It’s like a journey back in time to 19th century Denmark. Gamle By is a town within the city, 80 old buildings that have been taken down in different places around the country and re-erected here to recreate the past. Children watch the blacksmith at work, their parents pick medicinal herbs in the apothecary’s garden, and on one narrow street, a family steps over a pile of droppings left behind the horse-drawn carts rumbling over the cobbles. The contrast between here and the new Aarhus with its cool new architecture could hardly be greater.
Rasmus Christiansen works at the historical fairground. His eyes twinkle behind his wire glasses, and when he raises his felt hat from a thatch of blond hair in greeting, the teenagers thus addressed climb giggling into a brightly painted swingboat. Christiansen is studying cultural science at Aarhus University and this is just a sideline he evidently enjoys.

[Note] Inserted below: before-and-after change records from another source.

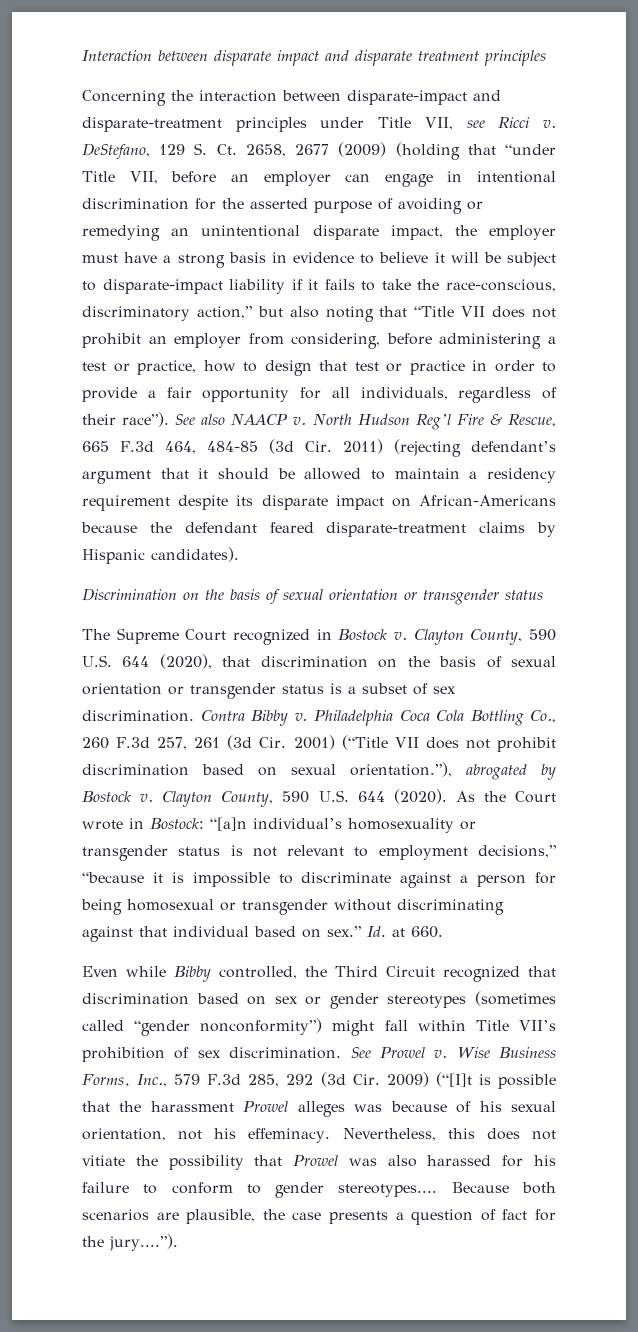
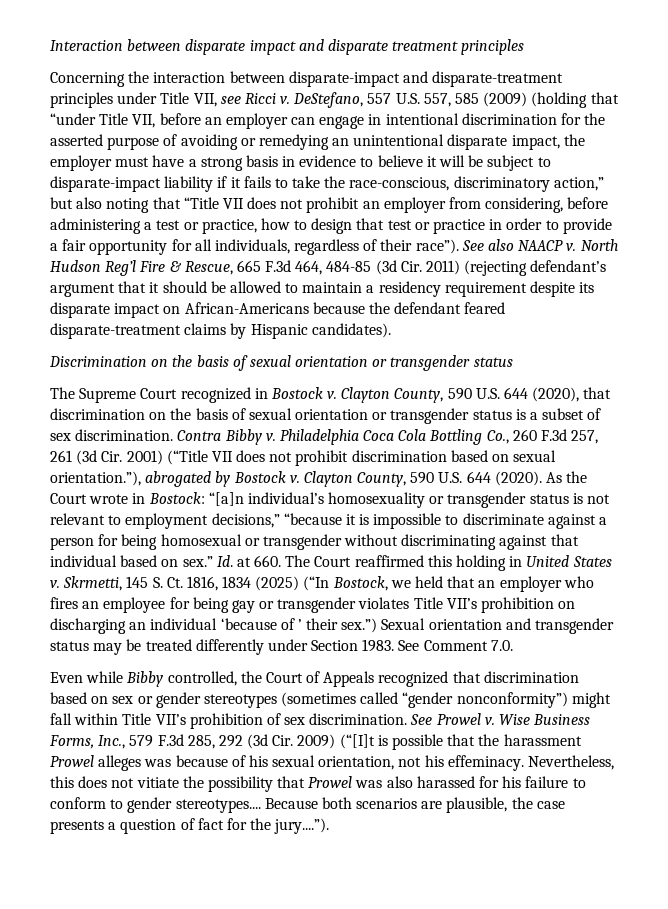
- DeStefano, 129 S. Ct. 2658, 2677 (2009) (holding that “under Title VII, before an employer can engage in intentional discrimination for the asserted purpose of avoiding or remedying an unintentional disparate impact, the employer must have a strong basis in evidence to believe it will be subject to disparate-impact liability if it fails to take the race-conscious, discriminatory action,” but also noting that “Title VII does not prohibit an employer from considering, before administering a test or practice, how to design that test or practice in order to provide a fair opportunity for all individuals, regardless of their race”).
+ DeStefano, 557 U.S. 557, 585 (2009) (holding that “under Title VII, before an employer can engage in intentional discrimination for the asserted purpose of avoiding or remedying an unintentional disparate impact, the employer must have a strong basis in evidence to believe it will be subject to disparate-impact liability if it fails to take the race-conscious, discriminatory action,” but also noting that “Title VII does not prohibit an employer from considering, before administering a test or practice, how to design that test or practice in order to provide a fair opportunity for all individuals, regardless of their race”).
- Id. at 660.
+ Id. at 660. The Court reaffirmed this holding in United States v. Skrmetti, 145 S. Ct. 1816, 1834 (2025) (“In Bostock, we held that an employer who fires an employee for being gay or transgender violates Title VII’s prohibition on discharging an individual ‘because of ’ their sex.”) Sexual orientation and transgender status may be treated differently under Section 1983. See Comment 7.0.
- Even while Bibby controlled, the Third Circuit recognized that discrimination based on sex or gender stereotypes (sometimes called “gender nonconformity”) might fall within Title VII’s prohibition of sex discrimination.
+ Even while Bibby controlled, the Court of Appeals recognized that discrimination based on sex or gender stereotypes (sometimes called “gender nonconformity”) might fall within Title VII’s prohibition of sex discrimination.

“After graduating, some of my classmates went to Copenhagen and Berlin, but I don’t like big cities; you miss out on a lot.” In Aarhus, everything is within cycling distance: the campus of Denmark’s top university, the pristine beach and Den Permanente, the timber beach bath, where the lifeguards remind bathers to use sunscreen, and the Riis Skov city forest which smells of wild garlic in the spring. “And there’s always a party with familiar faces somewhere,” adds Christiansen.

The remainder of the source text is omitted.